DIRECTIONS: The records appear below. Set down exactly each line from the one that contains "- The category" through the last, both included.

Saved data entries:
--- START ---

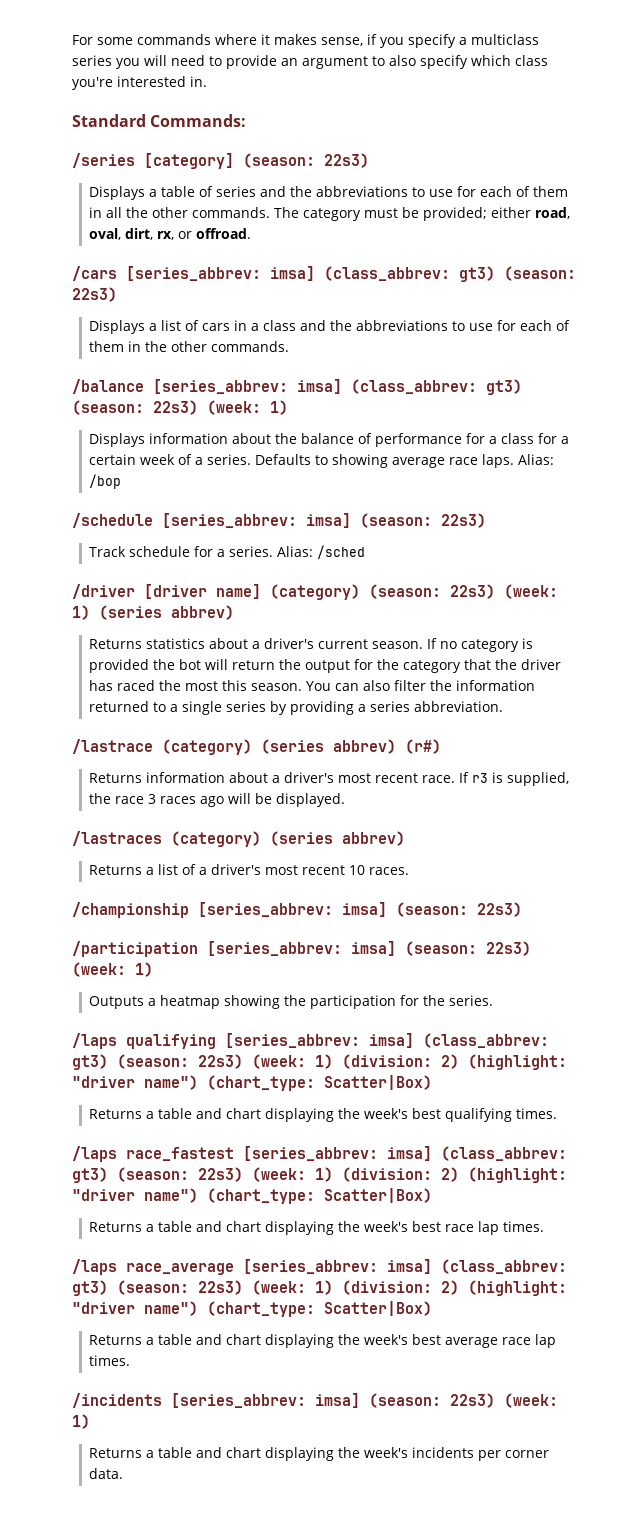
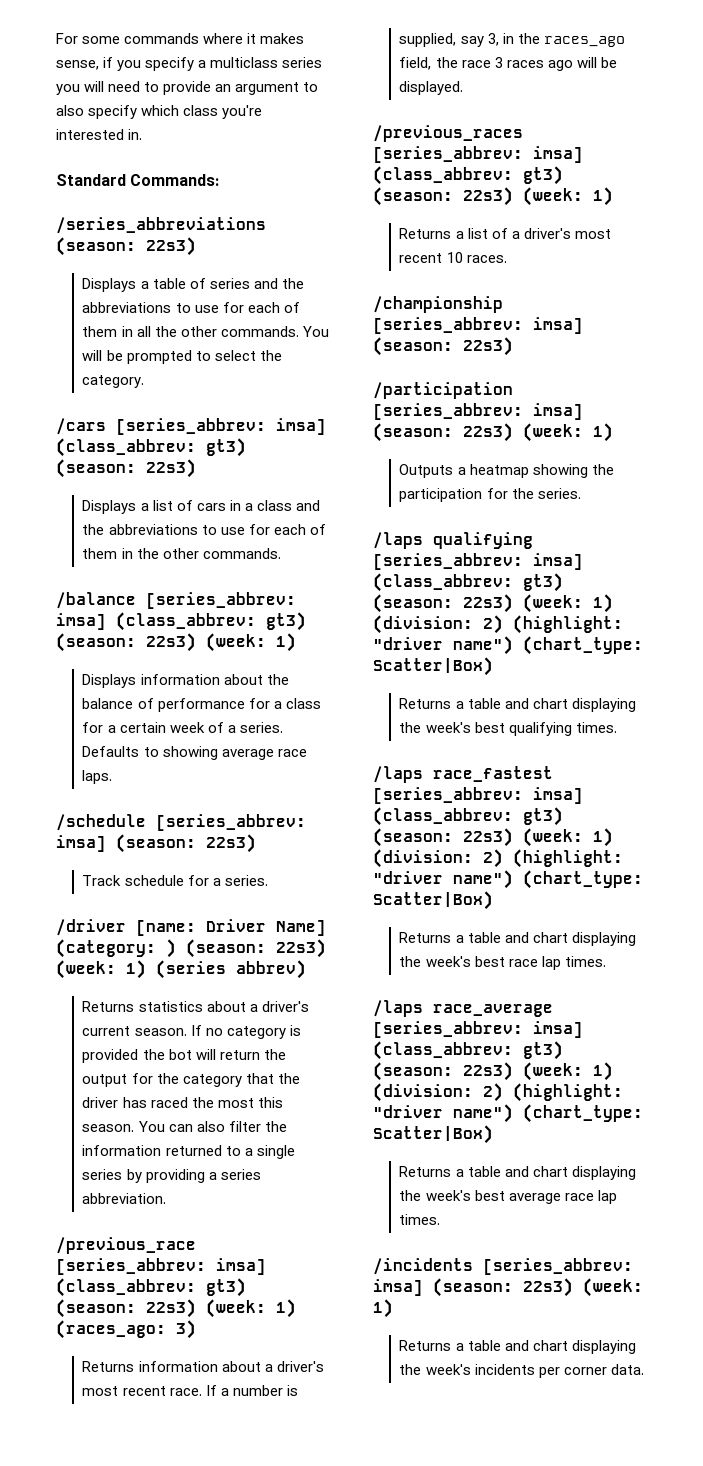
- /series [category] (season: 22s3)
+ /series_abbreviations (season: 22s3)
- The category must be provided; either road, oval, dirt, rx, or offroad.
+ You will be prompted to select the category.
- Alias: /bop
- Alias: /sched
- /driver [driver name] (category) (season: 22s3) (week: 1) (series abbrev)
+ /driver [name: Driver Name] (category: ) (season: 22s3) (week: 1) (series abbrev)
- /lastrace (category) (series abbrev) (r#)
+ /previous_race [series_abbrev: imsa] (class_abbrev: gt3) (season: 22s3) (week: 1) (races_ago: 3)
- If r3 is supplied, the race 3 races ago will be displayed.
+ If a number is supplied, say 3, in the races_ago field, the race 3 races ago will be displayed.
- /lastraces (category) (series abbrev)
+ /previous_races [series_abbrev: imsa] (class_abbrev: gt3) (season: 22s3) (week: 1)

--- END ---

SOLVED PROBLEM:
- The category must be provided; either road, oval, dirt, rx, or offroad.
+ You will be prompted to select the category.
- Alias: /bop
- Alias: /sched
- /driver [driver name] (category) (season: 22s3) (week: 1) (series abbrev)
+ /driver [name: Driver Name] (category: ) (season: 22s3) (week: 1) (series abbrev)
- /lastrace (category) (series abbrev) (r#)
+ /previous_race [series_abbrev: imsa] (class_abbrev: gt3) (season: 22s3) (week: 1) (races_ago: 3)
- If r3 is supplied, the race 3 races ago will be displayed.
+ If a number is supplied, say 3, in the races_ago field, the race 3 races ago will be displayed.
- /lastraces (category) (series abbrev)
+ /previous_races [series_abbrev: imsa] (class_abbrev: gt3) (season: 22s3) (week: 1)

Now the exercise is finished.